* _About this task_
Look for the word "Training" in the material below, then report each line where it occurs.

* _Data extract_
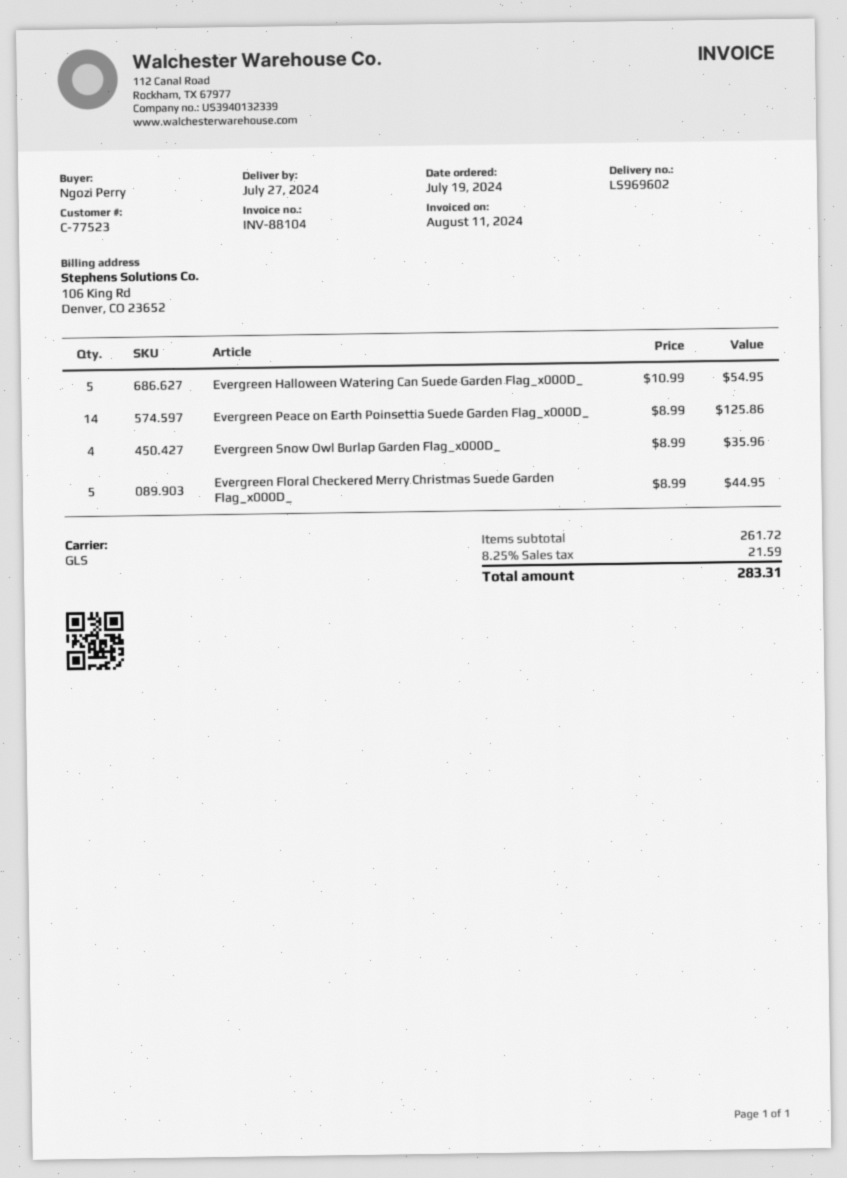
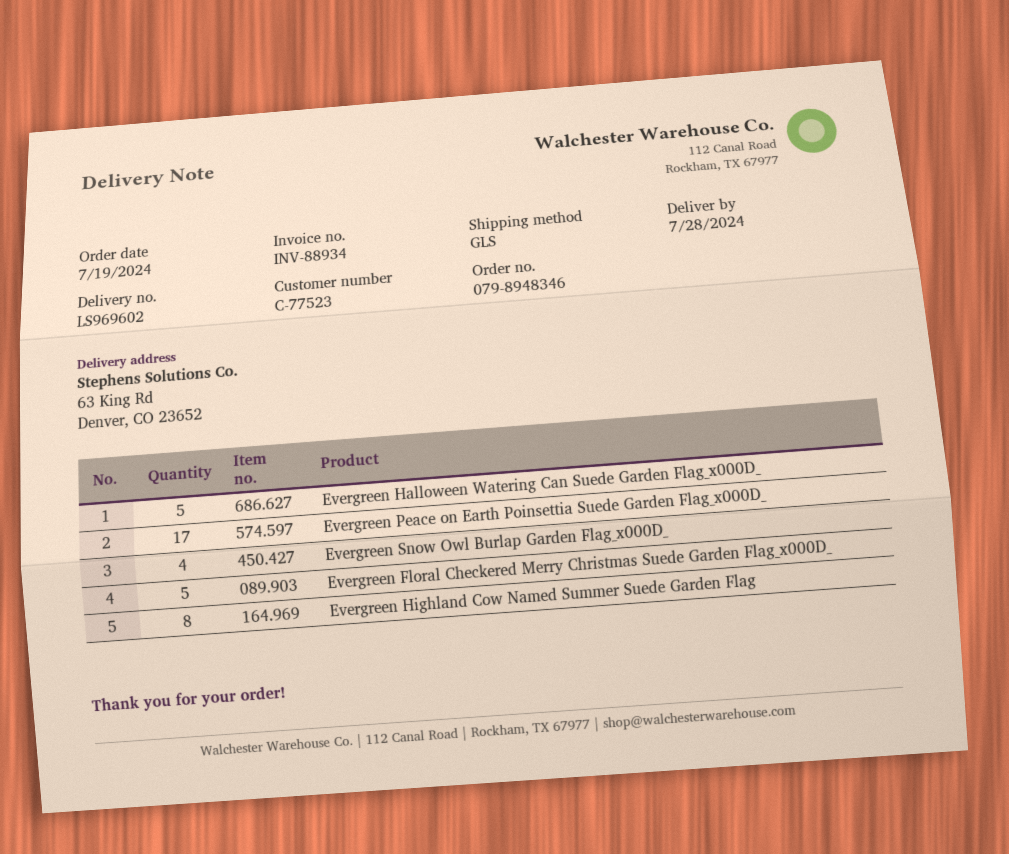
delivery date: 2024-07-27 -> 2024-07-28
invoice number: INV-88104 -> INV-88934
Evergreen Peace on Earth Poinsettia Suede Garden Flag_x000D_: 14 -> 17
Evergreen Highland Cow Named Summer Suede Garden Flag: none -> 8

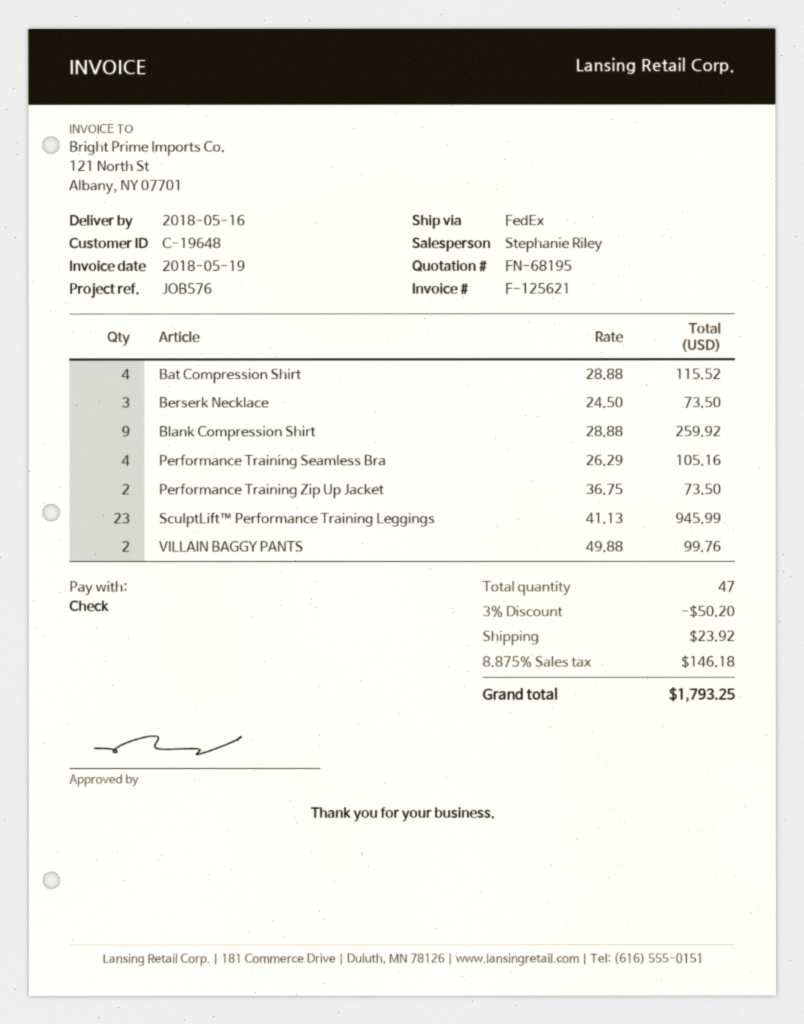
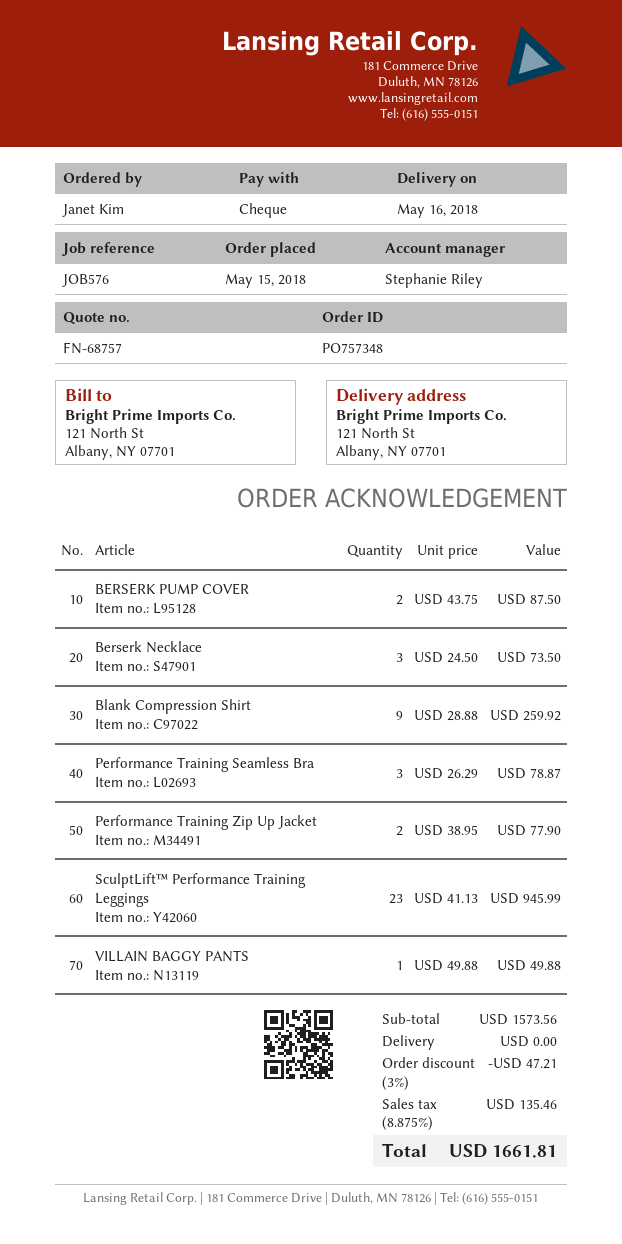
quote number: FN-68195 -> FN-68757
Bat Compression Shirt: 4 x 28.88 = 115.52 -> none
Performance Training Seamless Bra: 4 x 26.29 = 105.16 -> 3 x 26.29 = 78.87
Performance Training Zip Up Jacket: 2 x 36.75 = 73.50 -> 2 x 38.95 = 77.90
VILLAIN BAGGY PANTS: 2 x 49.88 = 99.76 -> 1 x 49.88 = 49.88
BERSERK PUMP COVER: none -> 2 x 43.75 = 87.50
discount: 3% = 50.20 -> 3% = 47.21
shipping: 23.92 -> 0.00
tax: 8.875% = 146.18 -> 8.875% = 135.46
total: 1793.25 -> 1661.81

* _Solved exercise_
Performance Training Seamless Bra: 4 x 26.29 = 105.16 -> 3 x 26.29 = 78.87
Performance Training Zip Up Jacket: 2 x 36.75 = 73.50 -> 2 x 38.95 = 77.90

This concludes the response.